Documentation
Data Profiling Guide
Data profiling is the process of examining data to understand its structure, content, quality, and patterns. With Sparvi, you can easily profile your database tables to gain deep insights into your data.
Understanding Sparvi Profiles
When you profile a table with Sparvi, it computes a variety of metrics and statistics that give you a comprehensive view of your data. A profile includes:
Basic Metrics
- Row count: Total number of rows in the table
- Column count: Total number of columns
- Duplicate count: Number of duplicate rows
- Timestamp: When the profile was created
Completeness Metrics
For each column, Sparvi calculates:
- Null count: Number of NULL values
- Null percentage: Percentage of NULL values
- Distinct count: Number of unique values
- Distinct percentage: Percentage of unique values
Numeric Column Statistics
For numeric columns, Sparvi calculates:
- Min/Max: Minimum and maximum values
- Mean/Median: Average and middle values
- Standard Deviation: Measure of data dispersion
- Quartiles: 25th, 50th, and 75th percentiles
- Outliers: Values that fall significantly outside the normal range
Text Column Statistics
For text columns, Sparvi analyzes:
- Min/Max/Avg Length: Character length statistics
- Pattern Recognition: Common patterns in the data
- Format Consistency: Checks for consistent formatting
- Empty String Detection: Identifies empty strings (different from NULLs)
Date Column Statistics
For date and timestamp columns, Sparvi calculates:
- Min/Max Date: Earliest and latest dates
- Date Range: Span of time represented
- Temporal Patterns: Distribution across time periods
- Future Dates: Detection of dates in the future
- Unrealistic Dates: Identification of dates that are unreasonably old
Feeding Profiles into Monitors
Profile statistics are also the source data for column-metric monitors. The same null %, distinct count, min, max, avg, and stddev that the profile surfaces can be promoted to a monitor in two clicks, with ML or threshold evaluation. Segment any of them by a dimension column to track quality per region, product, or tenant.

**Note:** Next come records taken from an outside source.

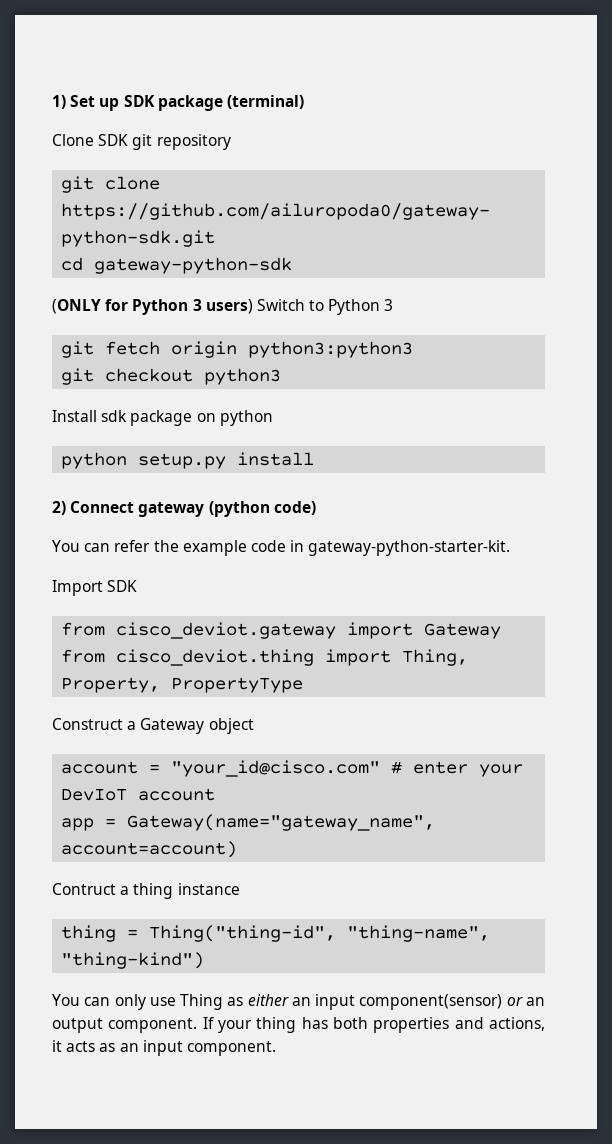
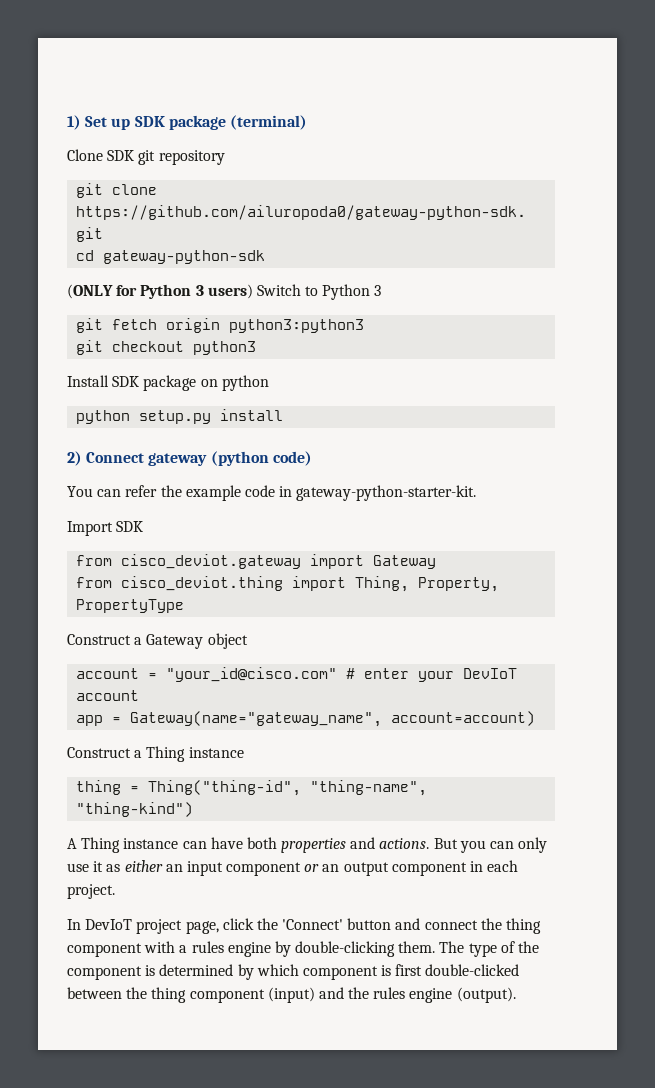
[101,410,128,422] sdk -> [112,376,140,387] SDK
[52,883,174,899] Contruct a thing -> [67,746,186,762] Construct a Thing
[52,994,80,1006] You -> [67,837,486,853] A Thing instance can have both properties and actions. But you
[180,994,224,1010] Thing -> [93,861,104,872] it
[359,994,503,1010] component(sensor) -> [226,862,302,876] component
[108,1017,545,1033] [52,1040,276,1056] component. If your thing has both properties and actions, it acts as an input component. -> [391,860,519,876] [67,884,115,899] [67,918,542,934] [67,941,540,957] [67,964,520,980] [67,987,516,1003] component in each project. // In DevIoT project page, click the 'Connect' button and connect the thing component with a rules engine by double-clicking them. The type of the component is determined by which component is first double-clicked between the thing component (input) and the rules engine (output).

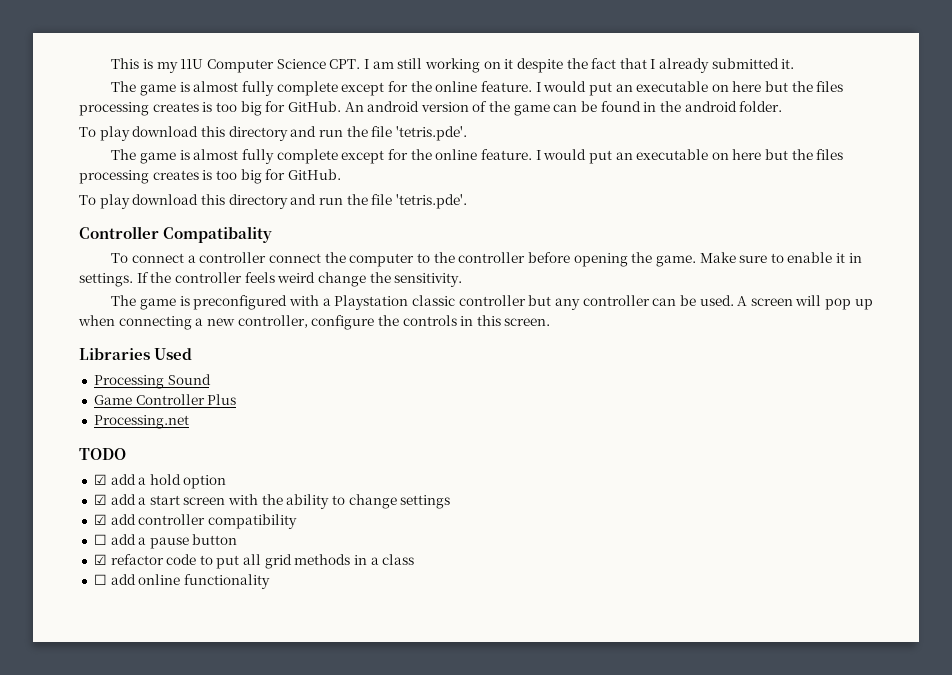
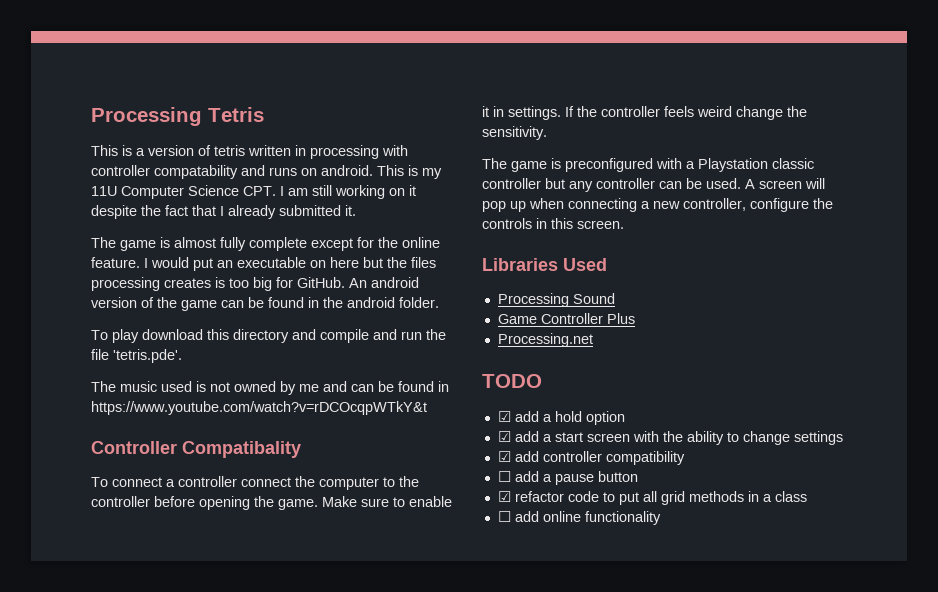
(111, 63) none -> [91,107,264,126] [91,145,408,159] [91,165,373,179] Processing Tetris // This is a version of tetris written in processing with controller compatability and runs on android.
(317, 131) none -> [320,329,397,343] compile and
[140,149,844,164] [79,169,341,184] [79,194,467,209] game is almost fully complete except for the online feature. I would put an executable on here but the files processing creates is too big for GitHub. // To play download this directory and run the file 'tetris.pde'. -> [120,381,449,395] [91,401,427,415] music used is not owned by me and can be found in https://www.youtube.com/watch?v=rDCOcqpWTkY&t

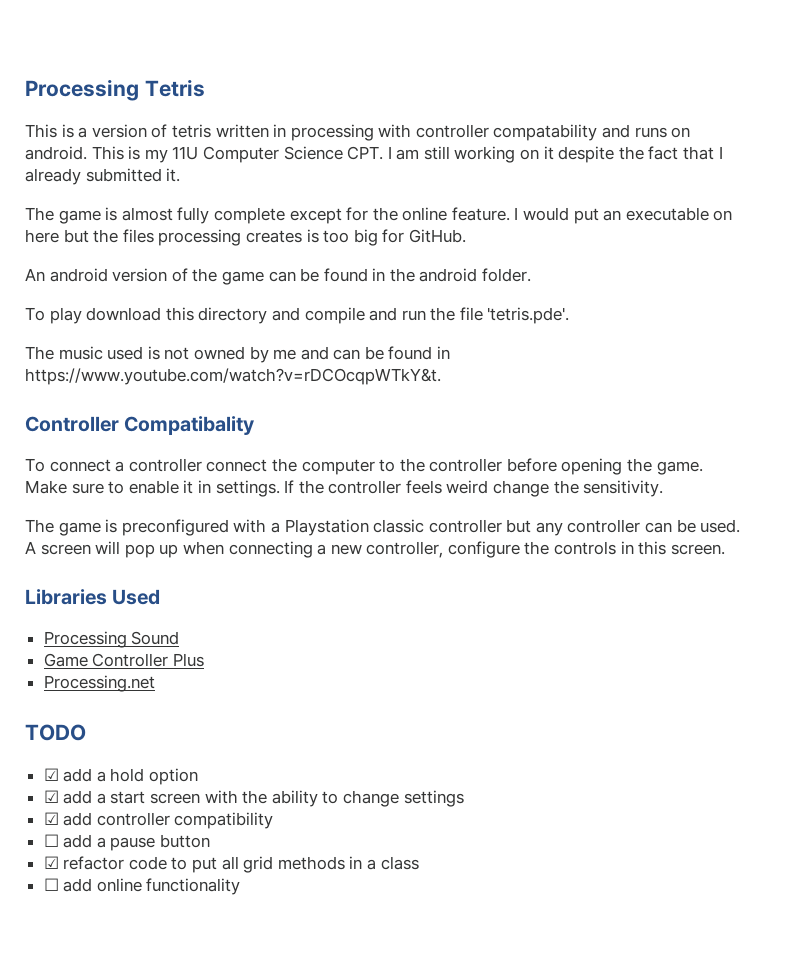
(345, 282) none -> (466, 236) //
[91,401,427,415] https://www.youtube.com/watch?v=rDCOcqpWTkY&t -> [25,368,441,385] https://www.youtube.com/watch?v=rDCOcqpWTkY&t.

This is how the typical Sparvi feedback loop closes:
- Statistical outliers, surface in the profile; promote to a column-metric monitor with statistical evaluation to alert on future drift
- Distribution shifts, visible in the histogram; promote to an avg or stddev monitor
- Completeness issues, visible in the null % column; promote to a null % monitor with a threshold ("never above 5%") or a statistical baseline
- Schema shifts, picked up automatically by Sparvi's schema-change tracking; no monitor required
Using Data Profiling in Sparvi Cloud
Sparvi Cloud provides automated data profiling through the web interface:
- Connect Your Database: Add your database connection in the Connections section
- Navigate to Data Explorer: Browse your database schemas and tables
- View Profiles: Click on any table to see its comprehensive data profile
- Automated Scheduling: Configure automated profiling schedules for continuous monitoring
- Historical Comparison: Track changes over time with automatic historical comparisons
- Promote to monitors: Add a monitor on any column statistic so future drift creates an issue automatically
Analyzing Profiles in Sparvi Cloud
Sparvi Cloud provides comprehensive profile analysis through interactive dashboards and visualizations.
Viewing Profile Metrics
In the Data Explorer, when you view a table profile, Sparvi Cloud displays:
- Table Overview: Row count, column count, duplicate count, and profile timestamp
- Column Completeness Dashboard: Visual representation of null percentages and distinct value counts for all columns
- Interactive Charts: Sortable and filterable views of all column statistics
Identifying Data Quality Issues
Sparvi Cloud automatically highlights problematic columns:
- High Null Rates: Columns with elevated null percentages are flagged with warning indicators
- Low Cardinality Issues: Columns with very low distinct value percentages are identified
- Sorting and Filtering: Sort columns by null percentage, distinct count, or other metrics to quickly find issues
Numeric Column Analysis
For numeric columns, Sparvi Cloud provides:
- Statistical Summary: View min, max, average, median, and standard deviation
- Distribution Visualizations: Histograms and box plots showing data distribution
- Outlier Detection: Automatically identified outliers with example values
- Trend Analysis: Historical comparison of numeric statistics over time
Monitor Outcomes Alongside Profiles
For tables that have monitors attached, the profile view shows each monitor's current value, baseline (or threshold), and last evaluation timestamp. Click into a monitor to see its trend chart, segmented breakdown (if segmented), and full issue history.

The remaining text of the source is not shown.